■ Exercise data ■
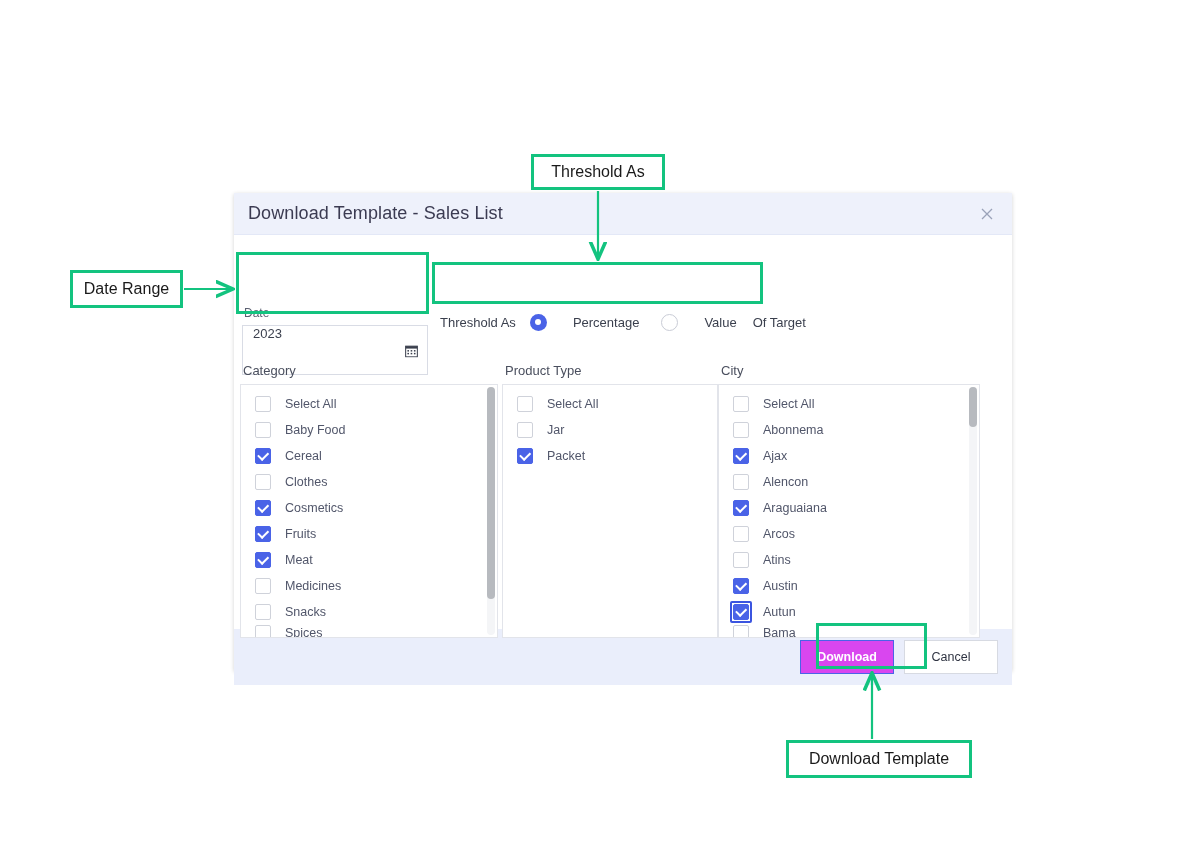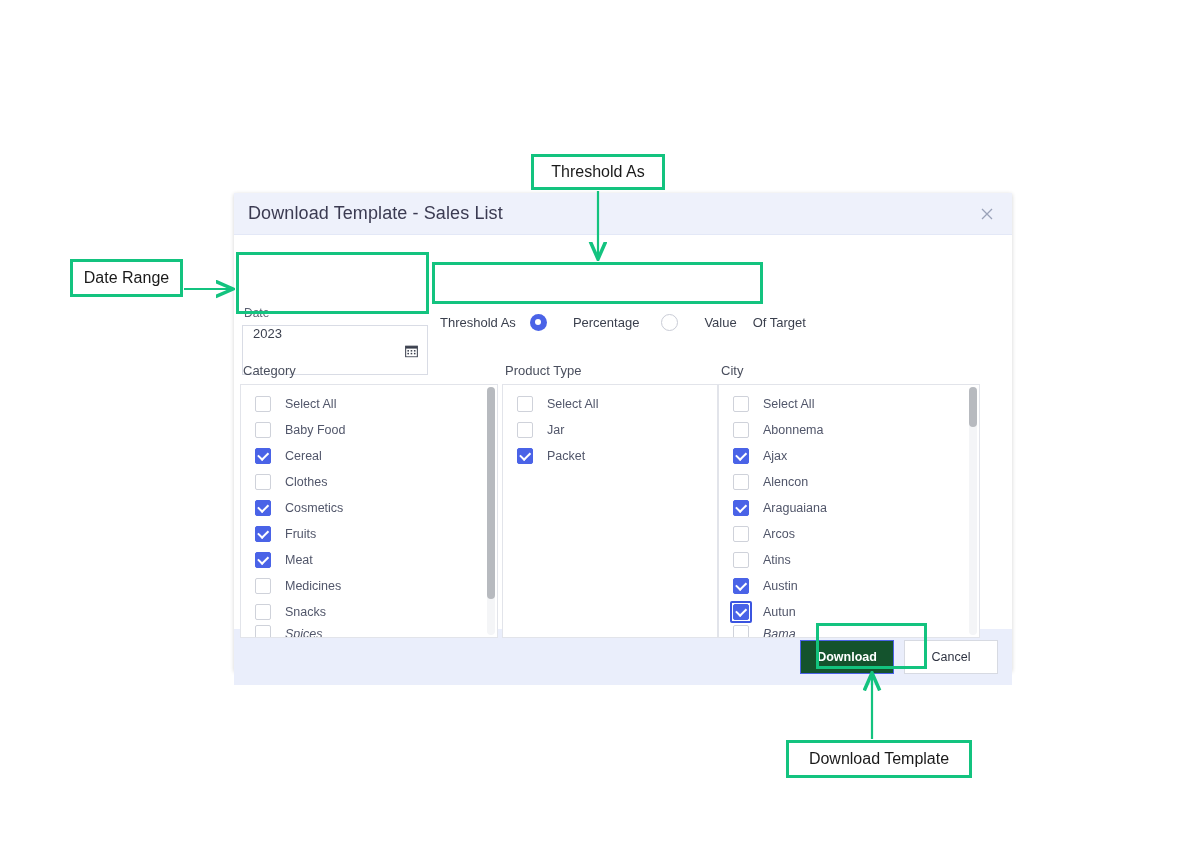"Date Range" div.anno { top: 259px -> 270px }
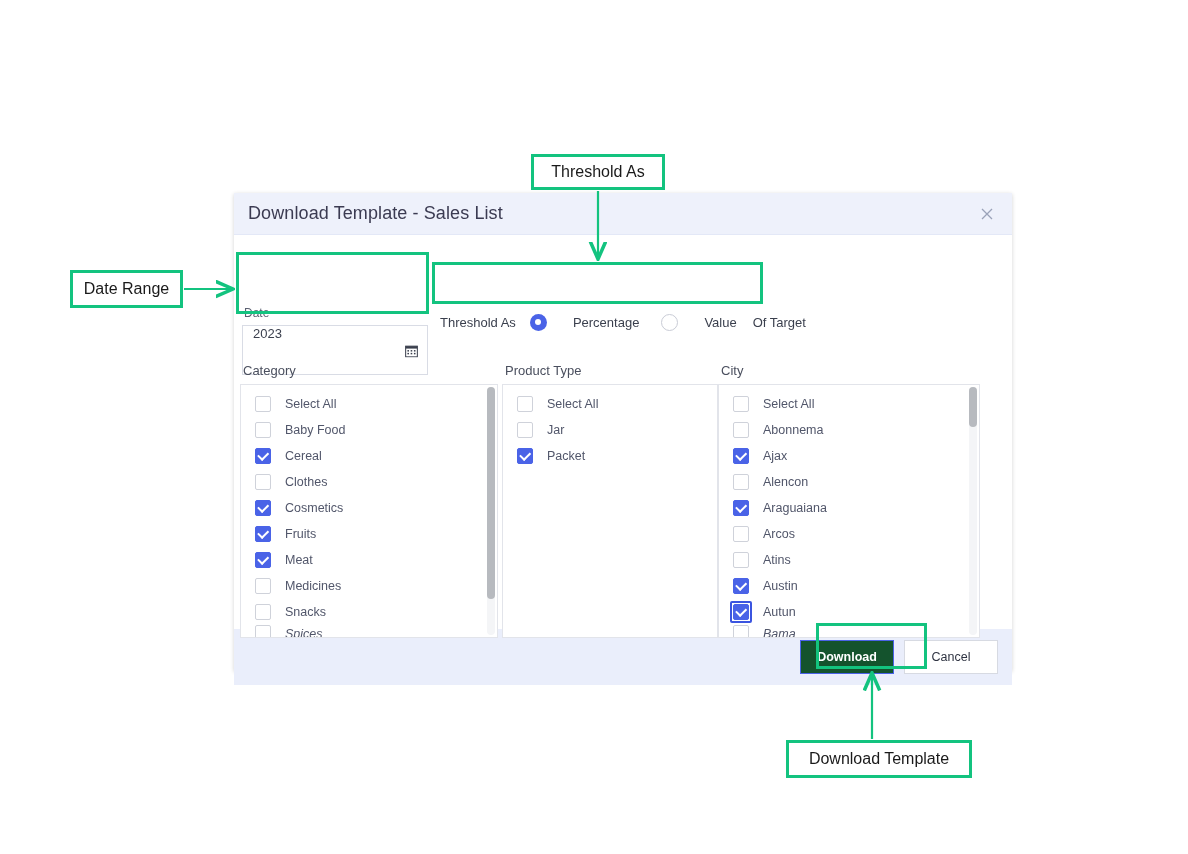"Spices" .item.clip { align-items: flex-end -> center; font-style: italic -> none }
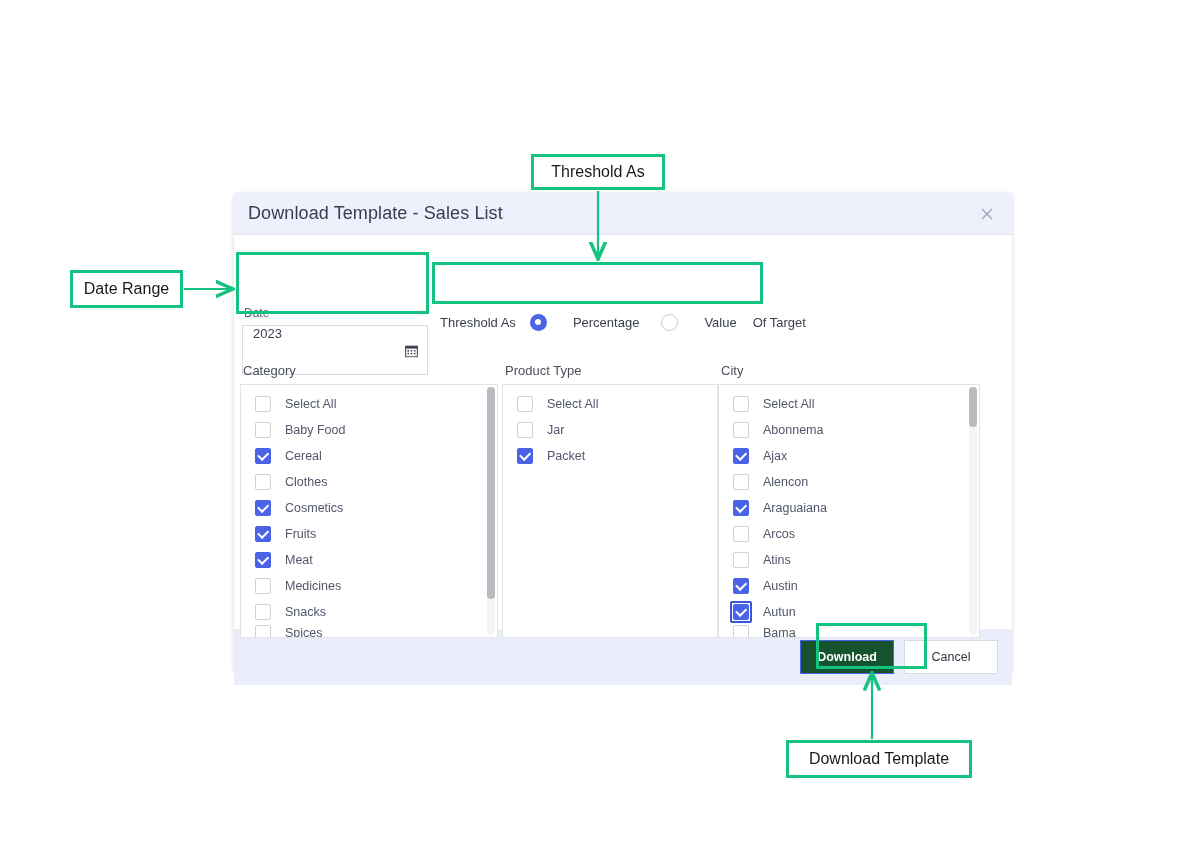"Download" .btn-primary { background: #14532d -> #d946ef }
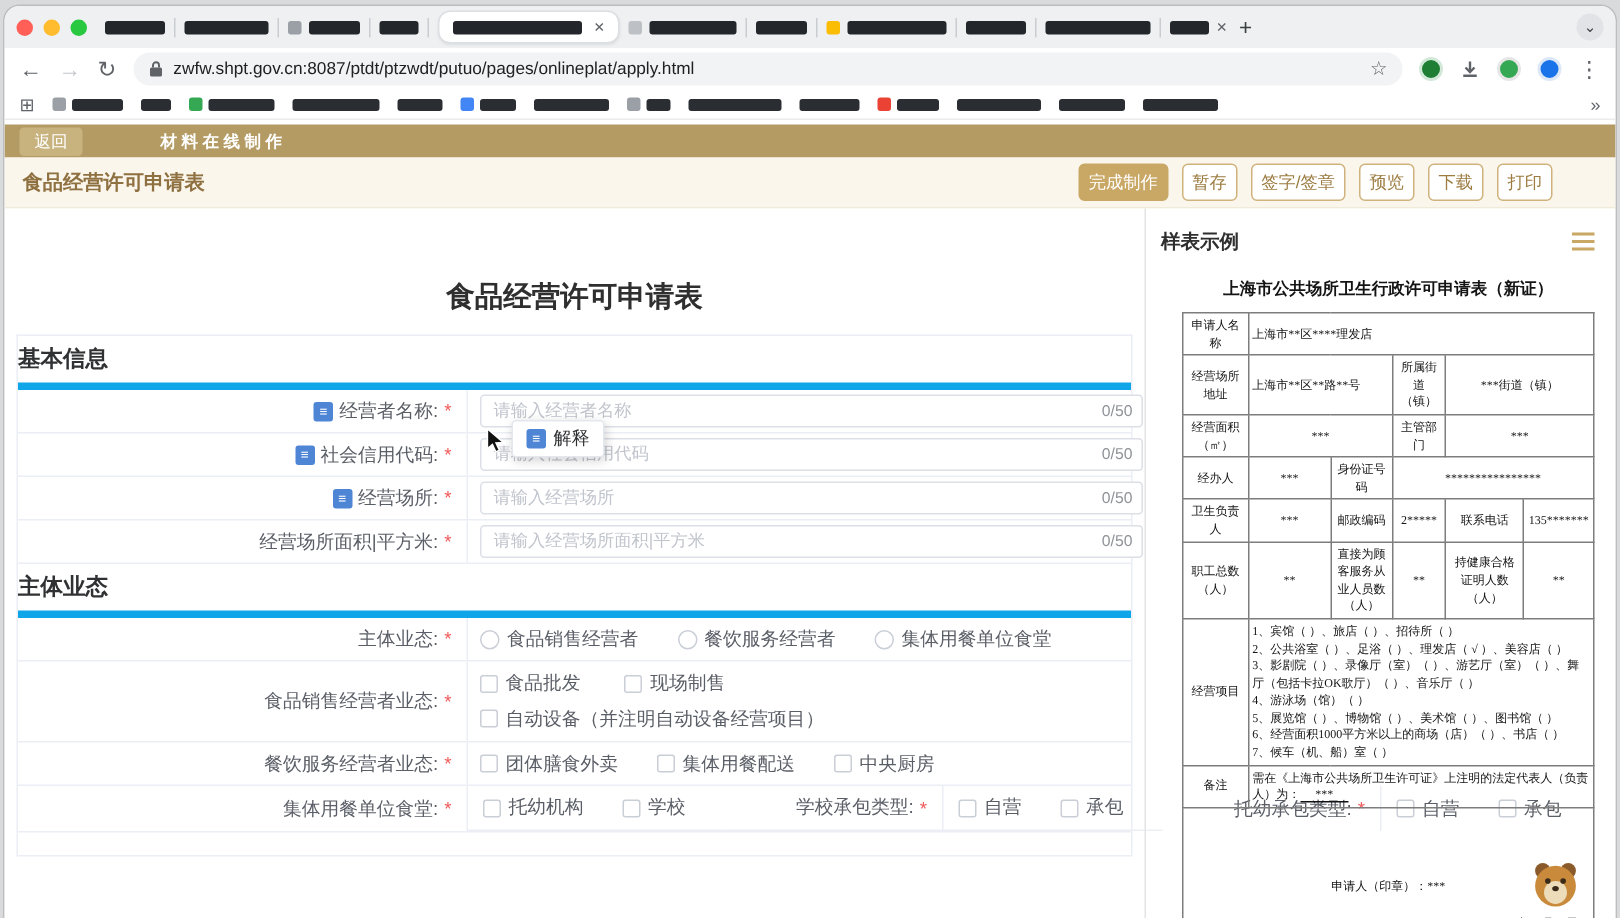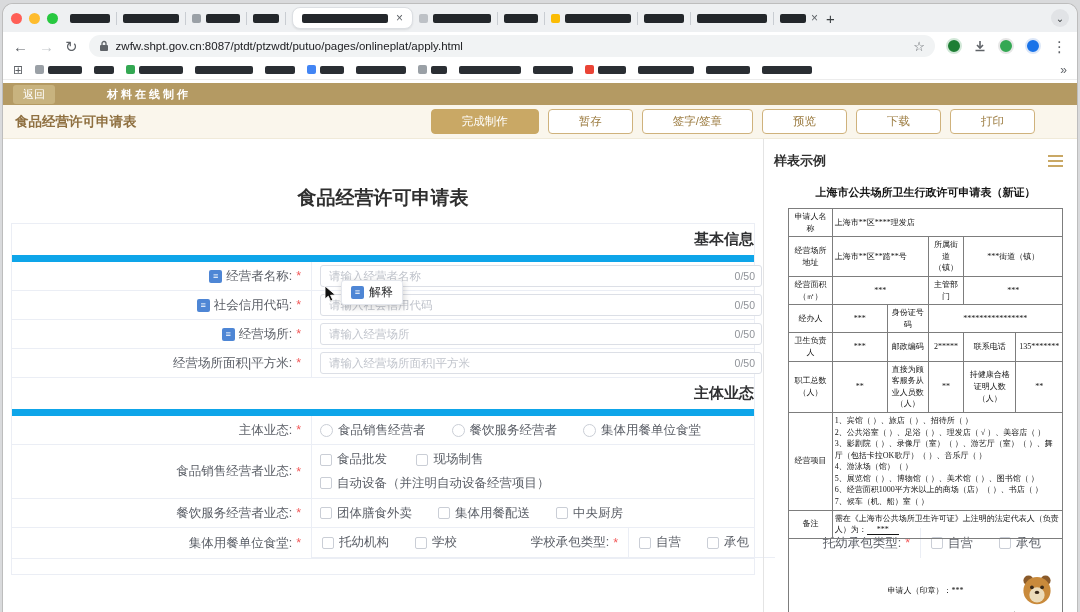"完成制作" .btn { padding: 4px 30px -> 4px 6px }
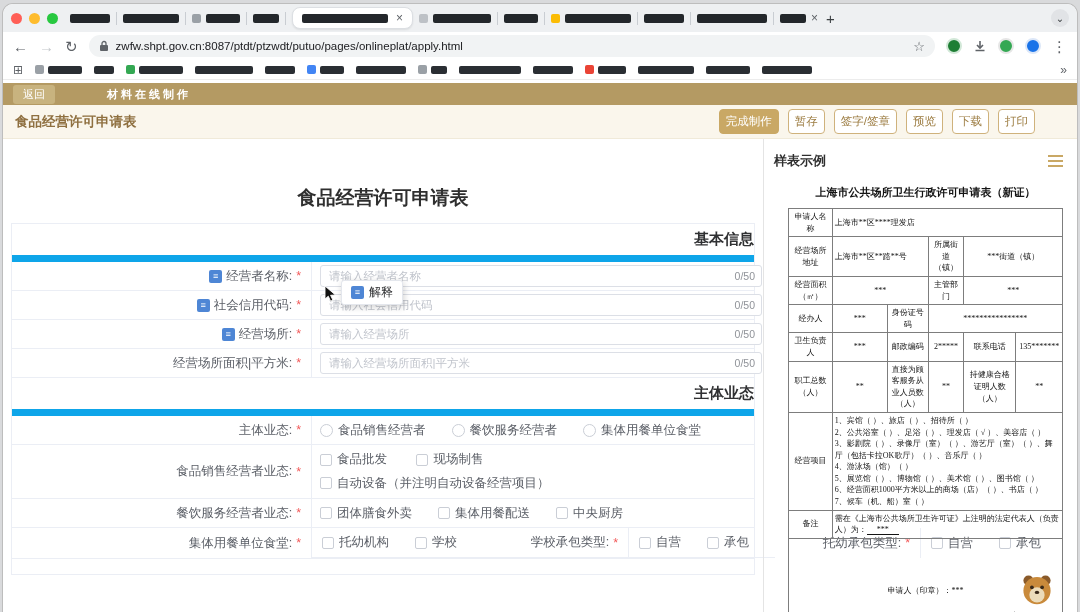"基本信息" .secrow { border-bottom: 7px solid #0ea5e9 -> 5px solid #0ea5e9; text-align: right -> left }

■ What you should do ■
Pictures in the entries are to be skipped, and everything else repeated word for word.

■ Exercise output ■
"Date Range" div.anno { top: 259px -> 270px }
"Spices" .item.clip { align-items: flex-end -> center; font-style: italic -> none }
"Download" .btn-primary { background: #14532d -> #d946ef }
"完成制作" .btn { padding: 4px 30px -> 4px 6px }
"基本信息" .secrow { border-bottom: 7px solid #0ea5e9 -> 5px solid #0ea5e9; text-align: right -> left }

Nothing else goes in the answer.